Jobawa (Arabic: بانو جوبي)

Total population
- over 5 million (2013)

Regions with significant populations
- Nigeria, Niger

Languages
- Fulani Foreign Languages: English, French, Hausa, Arabic

Religion
- Islam

Related ethnic groups
- Fulani, Sullubawa, Muallimawa, Madinawa, Dambazawa, Yolawa, Modibawa, Danejawa, Jullubawa, Yeligawa, Ba'awa, Torankawa

= Jobawa =

The Jobawa (بانو جوبي) are a sub clan of the Fulani ethnic group. Primarily found in the old Eastern Kano, they were the first Fulani clan to make contact with the Hausa people.

==History==

The Jobawa were reportedly the first Fula people to make contact with the central Sudan, thus sparking the possibility of them being a Pre-Tengualla Fulani migration from the primordial Fula body. At some point during the 14th century, the Jobawa emerged as a power in the East of the Sultanate of Kano and shortly afterward became the natural heirs to the Makama of Kano. (an office they still hold to this day).

On learning the reputation of Shehu Usman dan Fodio, Malam Umaru, a Fulani of Waijobe stock took his daughter Habiba to the Shehu's home at Degel in North Western Gobir and asked the Shehu to accept his daughter as a pupil, when the Shehu agreed Habiba immediately asked if he would also consent to teach her younger brother Ahmadu, who later acquired the lakabi or nick name Malam Bakatsine, the Shehu is said to have replied in Fulfulde ja ba do meaning your wish is granted, in order to honour this event the issues of Malam Umaru are called Jobawa, the Muallimawa dynasty is a sub-clan of the Jobawa.

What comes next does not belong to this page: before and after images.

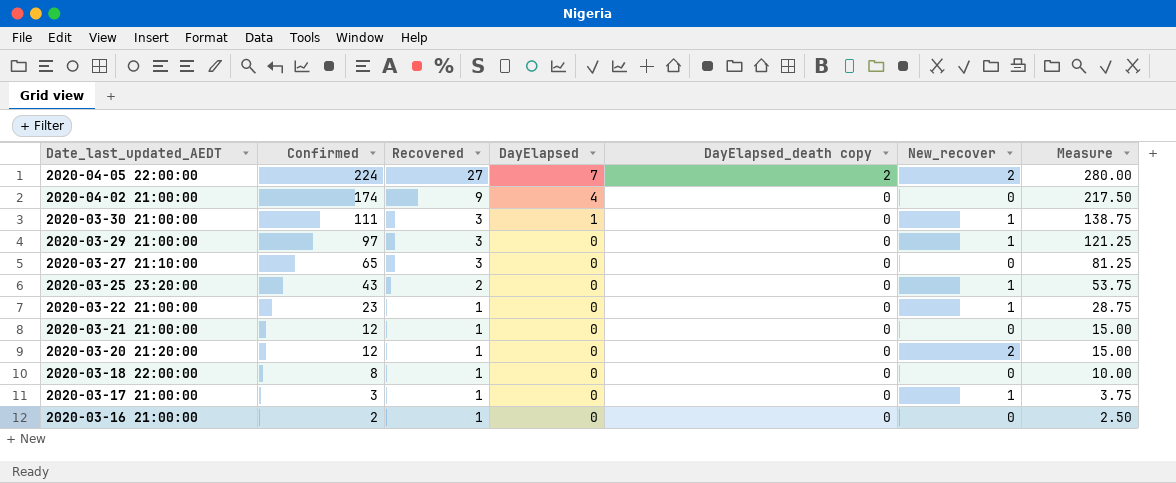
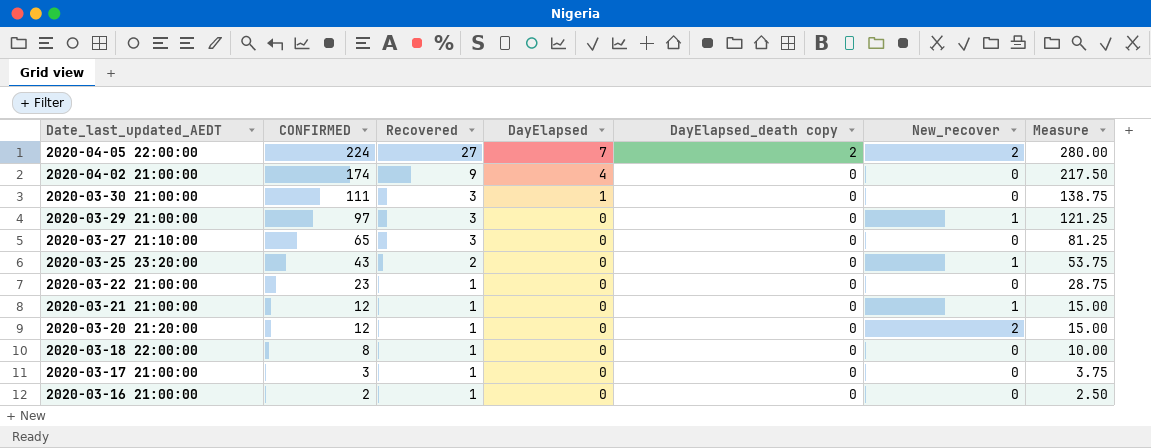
column name: Confirmed -> CONFIRMED
2020-03-30 21:00:00 | New_recover: 1 -> 0
2020-03-22 21:00:00 | New_recover: 1 -> 0
2020-03-21 21:00:00 | New_recover: 0 -> 1
2020-03-17 21:00:00 | New_recover: 1 -> 0

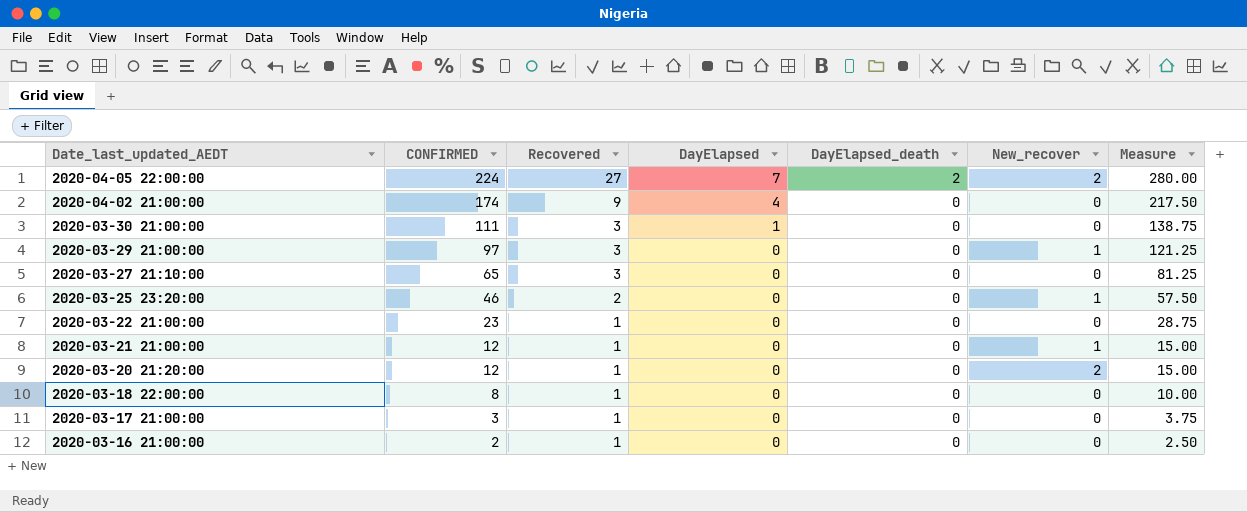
column name: DayElapsed_death copy -> DayElapsed_death
2020-03-25 23:20:00 | CONFIRMED: 43 -> 46
2020-03-25 23:20:00 | Measure: 53.75 -> 57.50

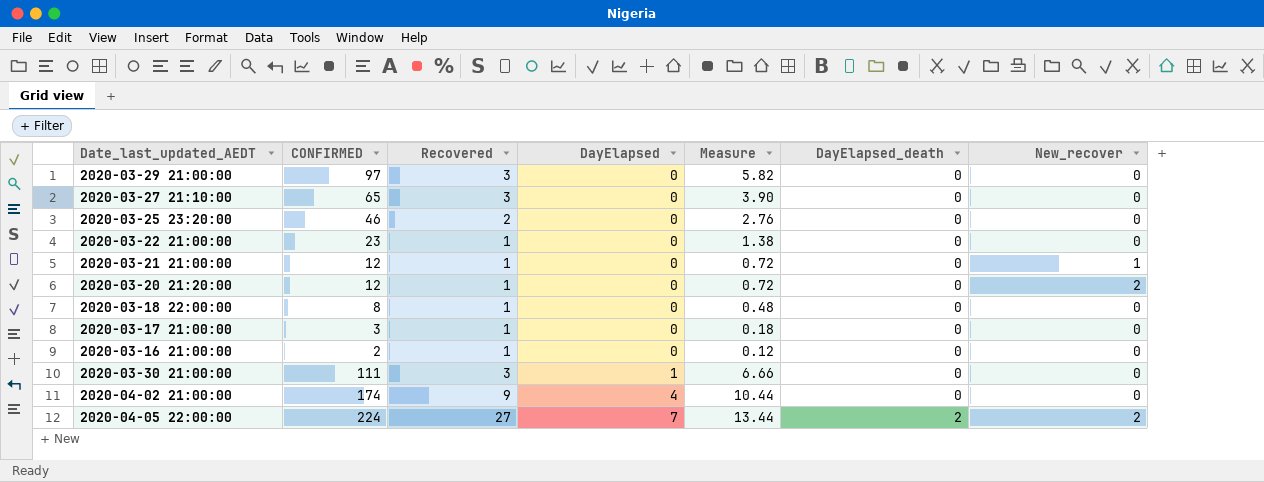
row order: Date_last_updated_AEDT descending -> DayElapsed ascending
column Measure | formula: [CONFIRMED] * 1.25 -> [CONFIRMED] * 0.06
column Measure | position: 7 -> 5
2020-03-29 21:00:00 | New_recover: 1 -> 0
2020-03-25 23:20:00 | New_recover: 1 -> 0

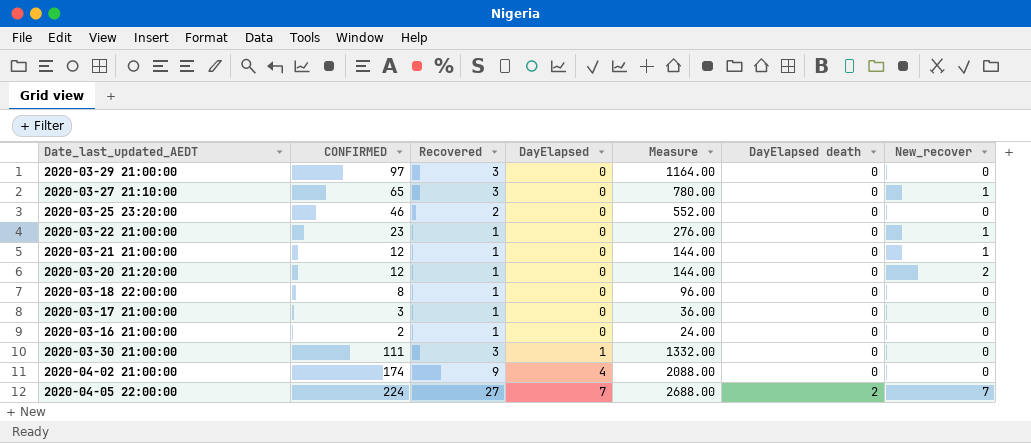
column Measure | formula: [CONFIRMED] * 0.06 -> [CONFIRMED] * 12
column name: DayElapsed_death -> DayElapsed death
2020-03-27 21:10:00 | New_recover: 0 -> 1
2020-03-22 21:00:00 | New_recover: 0 -> 1
2020-04-05 22:00:00 | New_recover: 2 -> 7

During the reign of Sarkin Kano Aliyu Babba he appointed Sarkin Takai Umaru Dan Maisaje as Makaman Kano, his link with the Jobawa is traced through his father's mother Habiba, the sister of Malam Bakatsine, in making the appointment the traditional requisite of being an agnatic descendant was not considered, the action resulted in a precedence being established for Jobawa descendants with paternal or maternal links to aspire to be appointed as Makaman Kano.

==Jihad period==

During the Fulani jihads of the 19th century the jobawa were instrumental to the pacification of the Sultanate of Kano. A switching of allegiance by Muhammadu Bakatsine, the then Makama of Kano and Magajin Jobe at the epic battle of 'Daukar Girma' turned the tide of the Kano campaigns in favour of the Fulanis. Bakatsine was later to become one of the Seven Founding fathers of the Kano Emirate ensuring for the Jobe a place in the newly founded Sokoto Caliphate.

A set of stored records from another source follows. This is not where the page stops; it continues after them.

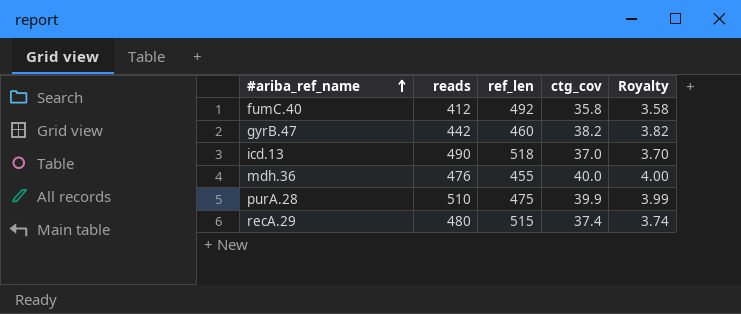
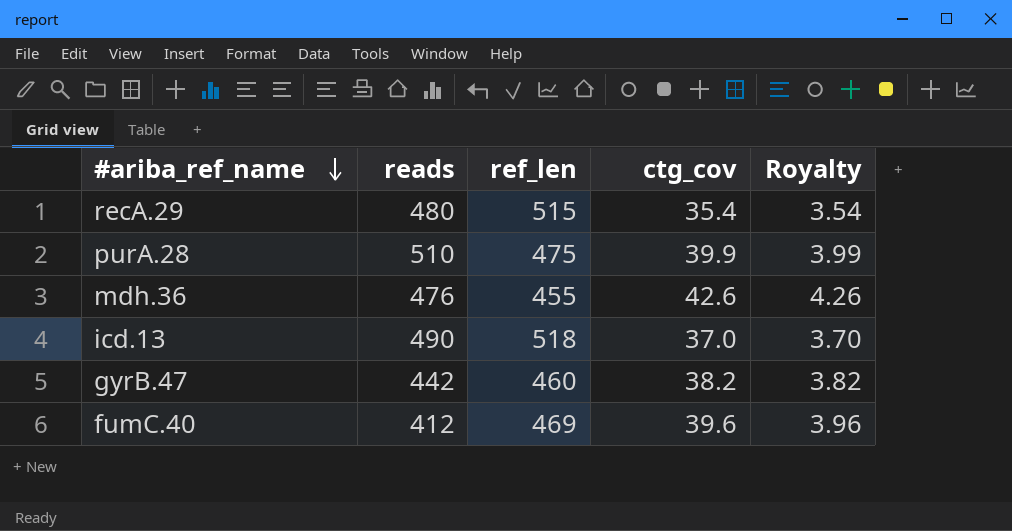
row order: #ariba_ref_name ascending -> #ariba_ref_name descending
recA.29 | ctg_cov: 37.4 -> 35.4
recA.29 | Royalty: 3.74 -> 3.54
mdh.36 | ctg_cov: 40.0 -> 42.6
mdh.36 | Royalty: 4.00 -> 4.26
fumC.40 | ref_len: 492 -> 469
fumC.40 | ctg_cov: 35.8 -> 39.6
fumC.40 | Royalty: 3.58 -> 3.96

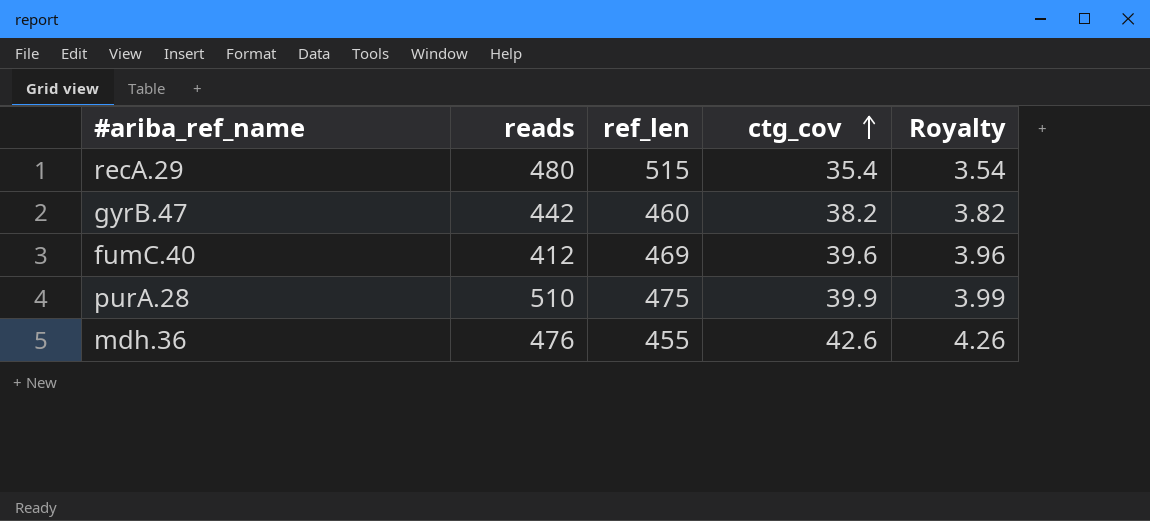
row order: #ariba_ref_name descending -> ctg_cov ascending
row icd.13: 490 | 518 | 37.0 | 3.70 -> none

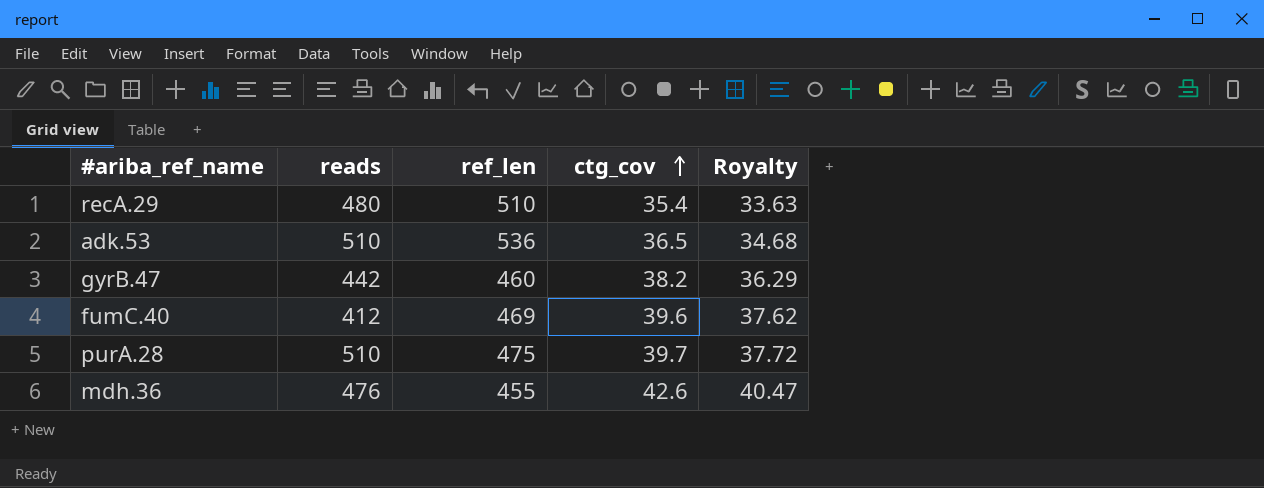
column Royalty | formula: [ctg_cov] * 0.1 -> [ctg_cov] * 0.95
recA.29 | ref_len: 515 -> 510
row adk.53: none -> 510 | 536 | 36.5 | 34.68
purA.28 | ctg_cov: 39.9 -> 39.7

However after the jihad, the leadership of the New Kano Emirate was given to the clan of Mundubawa under Suleman Abu Hama, but as recompense, Mandikko Ibn Bakatsine, the son of Muhammadu Bakatsine was made the first Madaki of the Kano Emirate. The Jobe also retained control of the office of Makama and much of Eastern Kano except for the Fortresses of Gaya and Birnin Kudu, making them custodians of more than two - thirds of the emirate.

== Notable Jobawa ==

- Murtala Muhammed, related to Jobawa from his maternal side (through his mother), former Head of State.
- Abdullahi Aliyu Sumaila related to Jobawa through his paternal great-grandmother Binta the daughter of Sarkin Sumaila Akilu.